Wondering whether this rate limiting as had an issue with spurious subdomains requesting certificates, but can't find the error in any of the forums or docs.
You may need to post this error on the github for lets-proxy
It looks like there is some configuration error in that setup. I say that because HTTP ACME Challenge requests are rejected with an HTTP error 503 Service Unavailable. Yet, other requests to that domain work normally.
# This request gets an expected 404
curl -I http://ama-uk.com/.well-known/acme-cha
HTTP/1.0 404 Not Found
Date: Thu, 07 Mar 2024 12:15:02 GMT
Server: Apache/2.4.29 (Ubuntu)
Set-Cookie: CONCRETE5=6eqsfgmfi724cicj3ivbon89v2; path=/; HttpOnly
Expires: Thu, 19 Nov 1981 08:52:00 GMT
# This example ACME Challenge request gets 503
curl -I http://ama-uk.com/.well-known/acme-challenge/TestToken404
HTTP/1.1 503 Service Unavailable
Date: Thu, 07 Mar 2024 12:15:15 GMT
Server: Apache/2.4.29 (Ubuntu)
I've also asked on the github issues of that service but not heard back as of yet.
Would you say the misconfiguration leans more towards server config as oppose to let's encrypt related?
The domain in question was requesting lots of certificates from spurious subdomains which meant I had to delete all certificates for said domain from server.
Once I had created the necessary blacklist/whitelist for the proxy, I'm now unable to get a certificate for the www or blank versions.
I have never seen that lets-proxy system before and it has a lot of "moving parts". I didn't study it. I am not sure which component should be handling the acme challenge.
We saw similar kinds of failures with people who used a Palo Alto brand firewall. Your 503 is not exactly like what we saw with those. But, are you using that brand of firewall? If not then you will likely have to wait for response to your github issue.
Maybe. That holywood domain is using a cert created on Jan22. Yet, it was last renewed on Feb27. Not sure I'd call that "working"
Still, it is possible there are dynamically started components to handle an acme challenge. And, if that is not actively running some other component sees the challenge and rejects it with 503. So, sure, maybe a red herring.
I take your point. This is the problem with using third-party solutions - it can be a can of worms once you encounter an issue and start trying to debug it.
I may end up installing certbot and taking a more manual approach.
The current approach has been for convenience as it automatically handles this without us having to manually set up a new certificate once a customer makes their domain 'live'.
Not sure there are any other solutions like this other than caddy server, which I would need to look in to whether this works with apache on Linux.
caddy is one option. It would just reverse proxy to Apache.
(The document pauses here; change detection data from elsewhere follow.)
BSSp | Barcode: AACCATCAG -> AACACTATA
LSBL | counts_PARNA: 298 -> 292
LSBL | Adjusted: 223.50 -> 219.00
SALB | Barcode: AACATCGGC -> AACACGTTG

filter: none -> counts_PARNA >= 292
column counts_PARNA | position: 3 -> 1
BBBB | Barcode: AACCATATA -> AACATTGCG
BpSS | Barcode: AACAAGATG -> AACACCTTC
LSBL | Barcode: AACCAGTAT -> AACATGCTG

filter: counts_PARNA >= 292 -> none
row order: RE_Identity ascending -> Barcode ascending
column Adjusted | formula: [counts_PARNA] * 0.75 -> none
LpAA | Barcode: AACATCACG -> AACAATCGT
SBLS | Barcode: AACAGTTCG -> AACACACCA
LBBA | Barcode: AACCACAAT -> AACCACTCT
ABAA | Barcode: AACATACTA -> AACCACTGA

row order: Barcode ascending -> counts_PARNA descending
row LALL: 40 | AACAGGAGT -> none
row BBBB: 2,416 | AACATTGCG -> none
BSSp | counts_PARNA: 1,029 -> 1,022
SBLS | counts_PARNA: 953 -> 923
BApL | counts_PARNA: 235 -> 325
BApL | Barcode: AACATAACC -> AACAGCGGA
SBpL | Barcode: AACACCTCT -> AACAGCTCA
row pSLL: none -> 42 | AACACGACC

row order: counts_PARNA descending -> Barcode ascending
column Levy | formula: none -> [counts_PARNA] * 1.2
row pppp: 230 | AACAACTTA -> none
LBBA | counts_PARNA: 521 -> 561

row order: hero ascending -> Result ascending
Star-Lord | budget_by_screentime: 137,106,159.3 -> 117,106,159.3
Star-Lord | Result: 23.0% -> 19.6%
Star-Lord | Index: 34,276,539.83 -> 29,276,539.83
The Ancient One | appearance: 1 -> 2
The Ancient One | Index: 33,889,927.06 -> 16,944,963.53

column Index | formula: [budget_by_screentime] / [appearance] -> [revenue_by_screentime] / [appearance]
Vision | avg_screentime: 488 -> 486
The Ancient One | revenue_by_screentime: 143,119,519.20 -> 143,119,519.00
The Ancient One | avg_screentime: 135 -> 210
For Apache there is also mod_md. It is an ACME Client built-in to Apache since 2.4.30. Looks like you are on 2.4.29 so an upgrade or possible manual install of mod_md would be required. 2.4.29 is a bit old so upgrade not bad idea anyway.
See the Apache docs about mod_md (here). Or, the docs on the github from where it began shown below. Lots of nice how-to's on github although now that it is built in to Apache you don't have to install it anymore. Just load the module and config the rest (pretty easy).